• Assignment: After finding "none -> <span>2019" in the data, write out its line and all following lines without change, up to and including the last one. Leave out pictures.

____

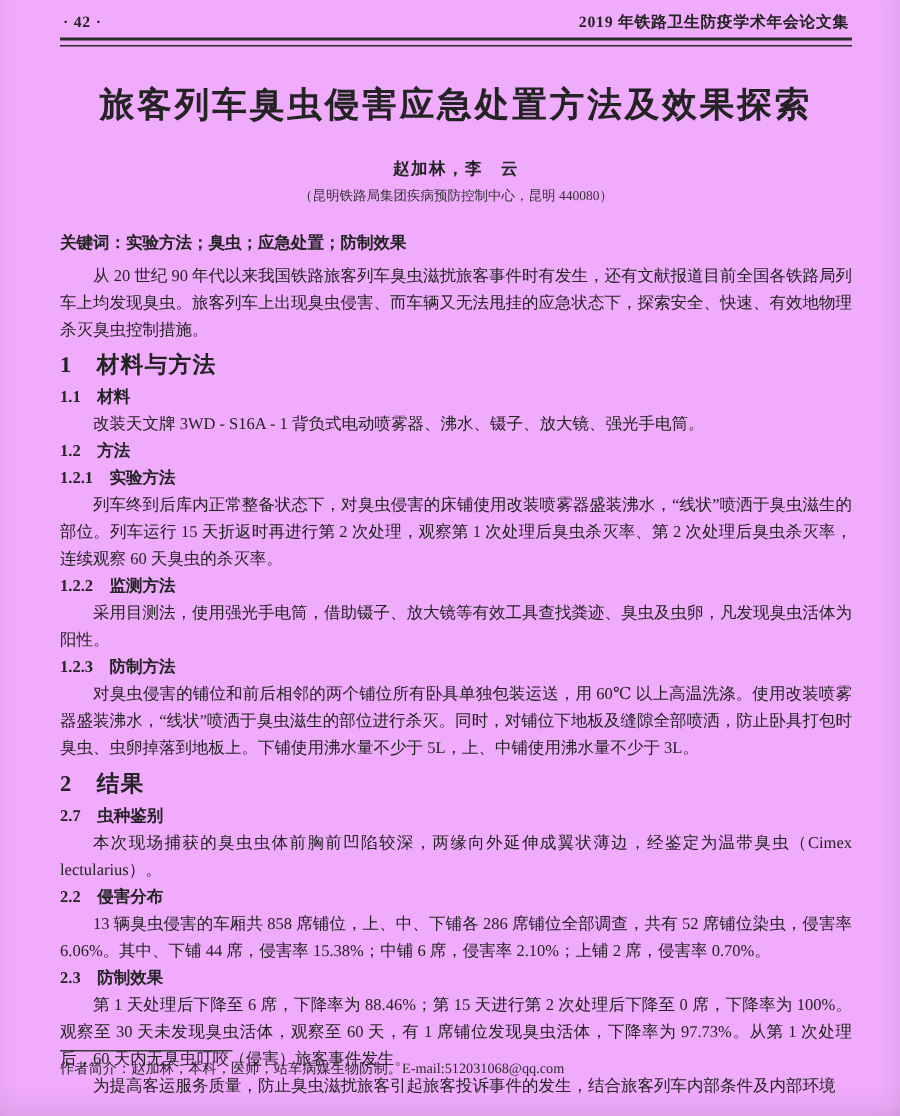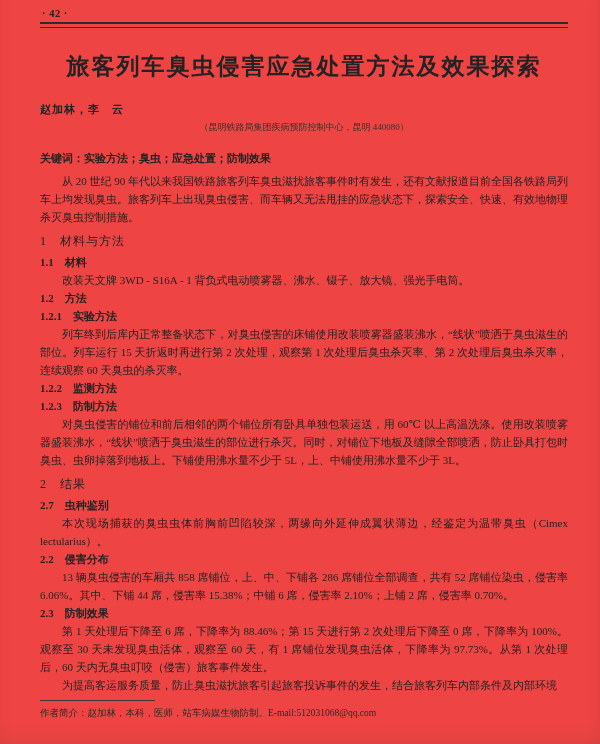"· 42 ·" .page { background: #ef4444 -> #f0abfc }
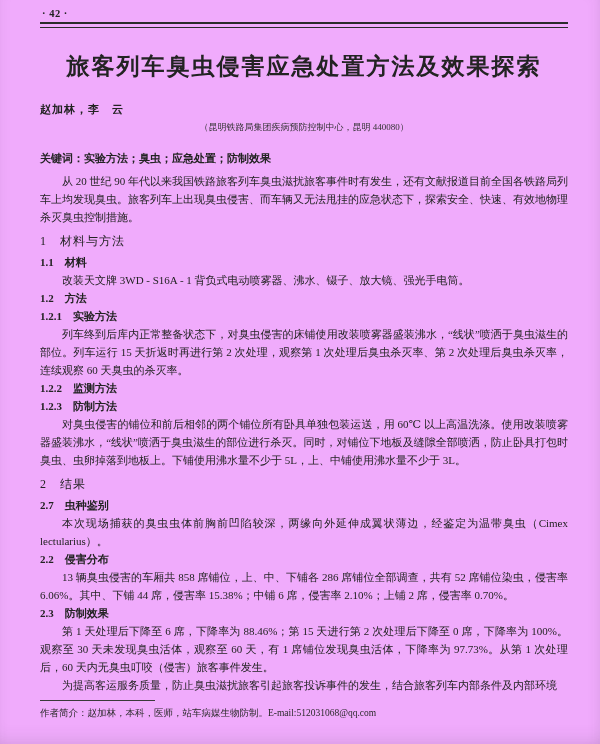"2019 年铁路卫生防疫学术年会论文集" span { html: none -> <span>2019 年铁路卫生防疫学术年会论文集</span> }
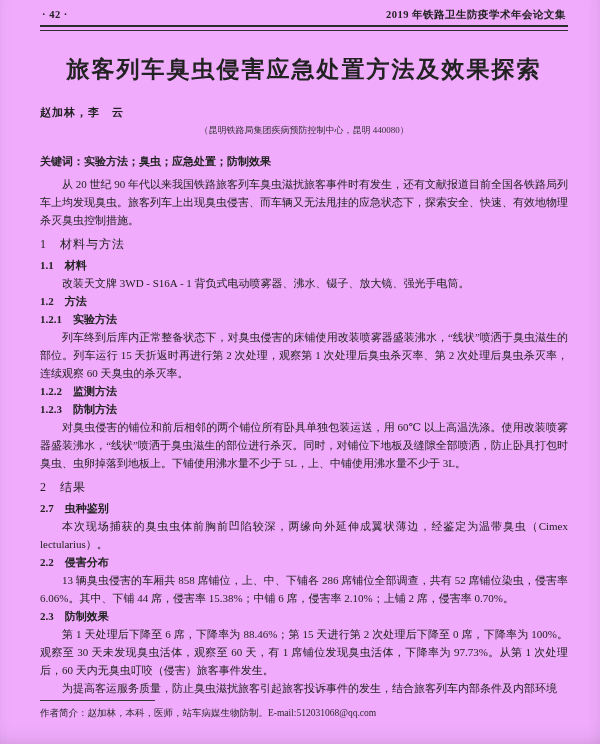"赵加林，李 云" .authors { text-align: left -> center }
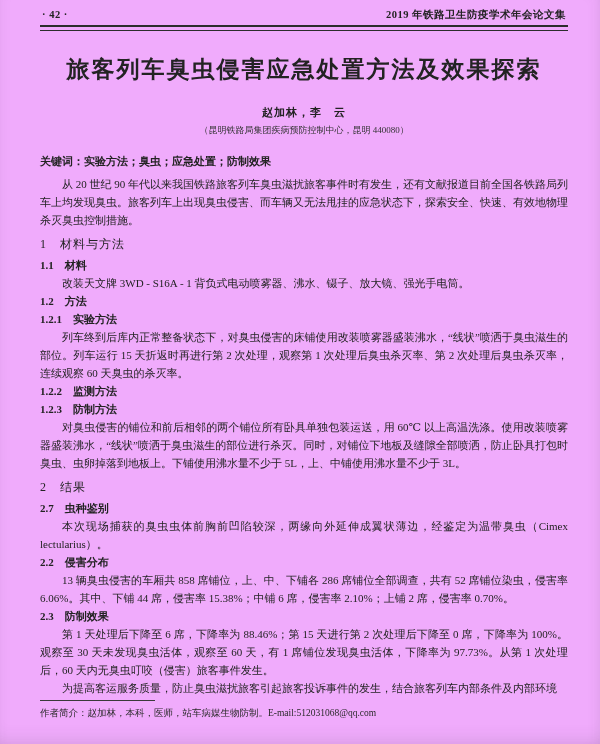"1 材料与方法" .bh1 { font-size: 12px -> 15px; font-weight: normal -> bold }
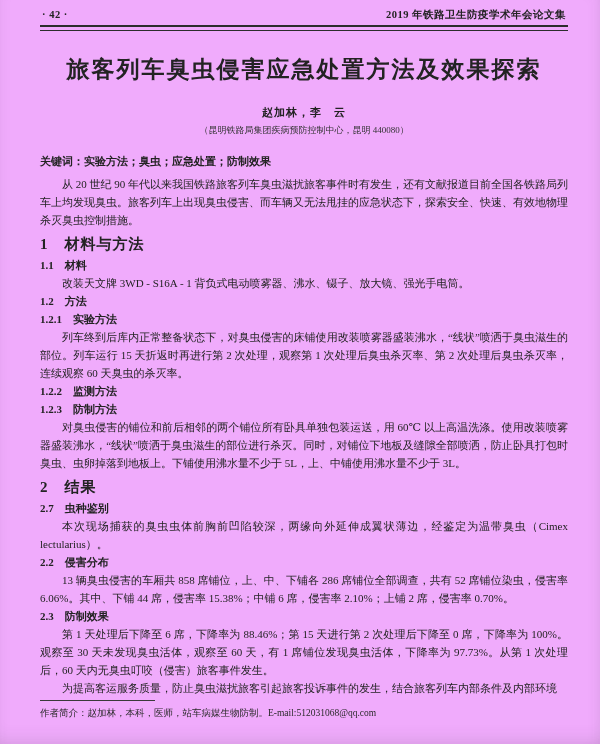"采用目测法，使用强光手电筒，借助镊子、放大镜等有效工具查找粪迹、臭虫及虫卵，凡发" p.para { html: none -> <p>采用目测法，使用强光手电筒，借助镊子、放大镜等有效工具查找粪迹、臭虫及虫卵，凡发现臭虫活体为阳性。</p> }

____

• Written response:
"2019 年铁路卫生防疫学术年会论文集" span { html: none -> <span>2019 年铁路卫生防疫学术年会论文集</span> }
"赵加林，李 云" .authors { text-align: left -> center }
"1 材料与方法" .bh1 { font-size: 12px -> 15px; font-weight: normal -> bold }
"采用目测法，使用强光手电筒，借助镊子、放大镜等有效工具查找粪迹、臭虫及虫卵，凡发" p.para { html: none -> <p>采用目测法，使用强光手电筒，借助镊子、放大镜等有效工具查找粪迹、臭虫及虫卵，凡发现臭虫活体为阳性。</p> }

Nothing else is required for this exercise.